Shih, Hsien-Kang, and 石憲剛. "3D Human Motion Tracking Based on Single Video Input and Particle Filtering." Thesis, 2009. http://ndltd.ncl.edu.tw/handle/50924743055631440780.
國立中正大學
電機工程所
97
This study uses monocular video sequence as input for the tracking of humans’ 3D motion pose, enabling accurate estimation of 3D motion parameters. Our method adopts silhouette, edge, and color features for matching the input images with the projected 3D human model. We also adopts an improved annealed particle filter to accurately estimate the system states (i.e., the human 3D pose).To have the particles search in solution space more efficient, we estimate motion vectors information between consecutive frames to control the search range of the particles in every degree of freedom of the humans 3D model and the search range of the particles at every time instance. Besides that, this study also proposes several algorithms to reduce the number of particles, but still maintains the tracking accuracy.
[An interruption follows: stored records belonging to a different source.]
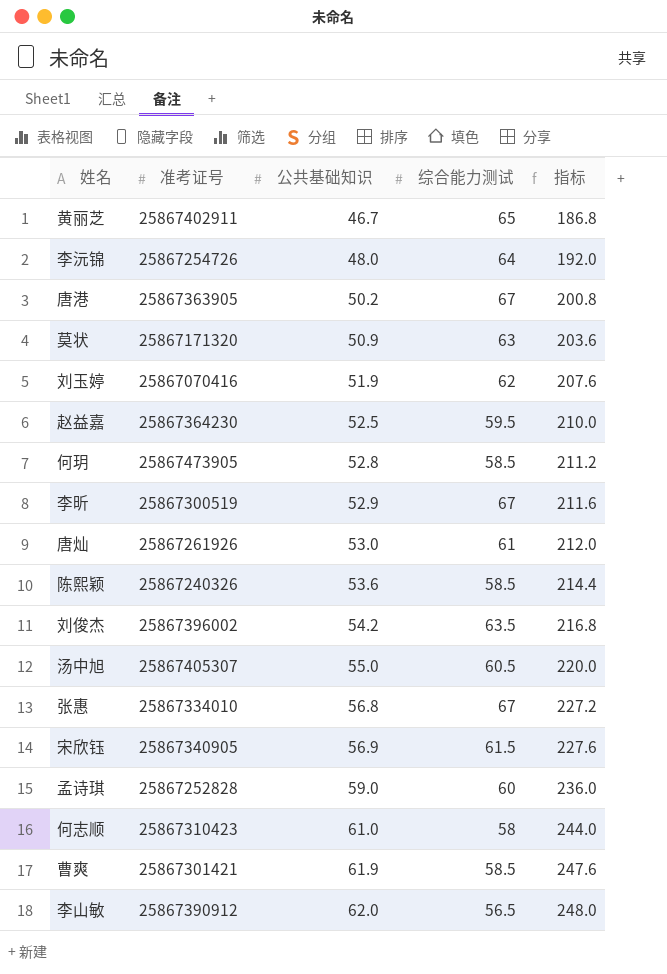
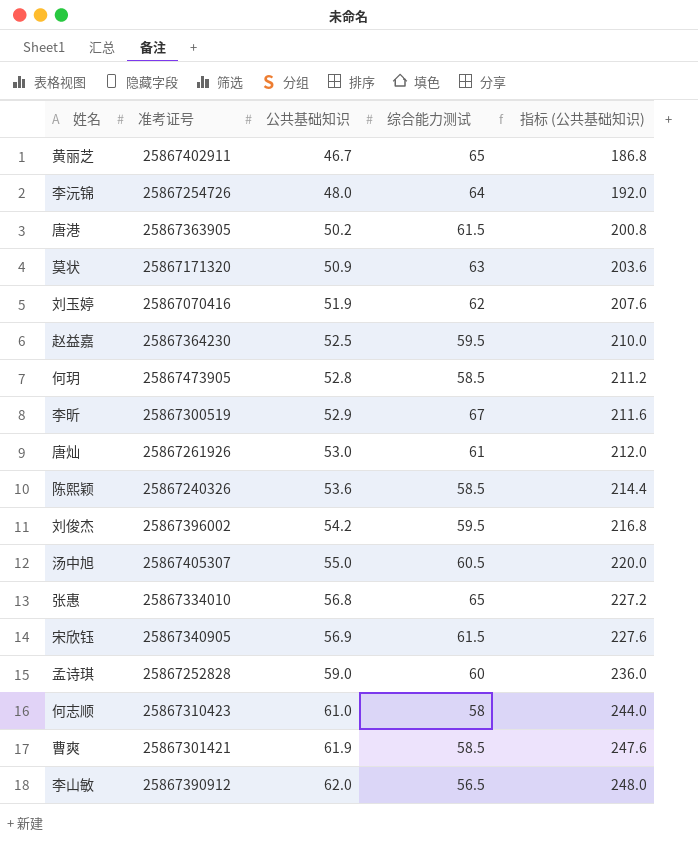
column name: 指标 -> 指标 (公共基础知识)
唐港 | 综合能力测试: 67 -> 61.5
刘俊杰 | 综合能力测试: 63.5 -> 59.5
张惠 | 综合能力测试: 67 -> 65

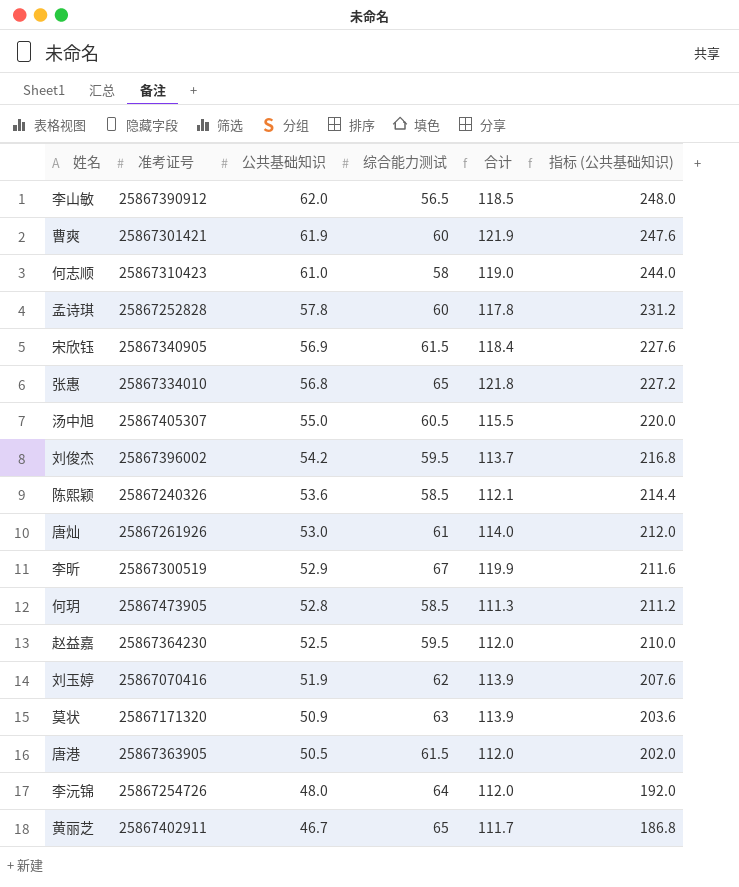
row order: 公共基础知识 ascending -> 公共基础知识 descending
column 合计 | formula: none -> [公共基础知识] + [综合能力测试]
曹爽 | 综合能力测试: 58.5 -> 60
孟诗琪 | 公共基础知识: 59.0 -> 57.8
孟诗琪 | 指标 (公共基础知识): 236.0 -> 231.2
唐港 | 公共基础知识: 50.2 -> 50.5
唐港 | 指标 (公共基础知识): 200.8 -> 202.0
Compared with the traditional particle filter and the annealed particle filter, experiments show that our method makes particles more clustering around true solutions with higher weights, thus having better tracking results than the other two methods. Compared with the annealed particle filter, experiments also show that our method can reduce the required number of particles by about 43%, without sacrificing the tracking accuracy.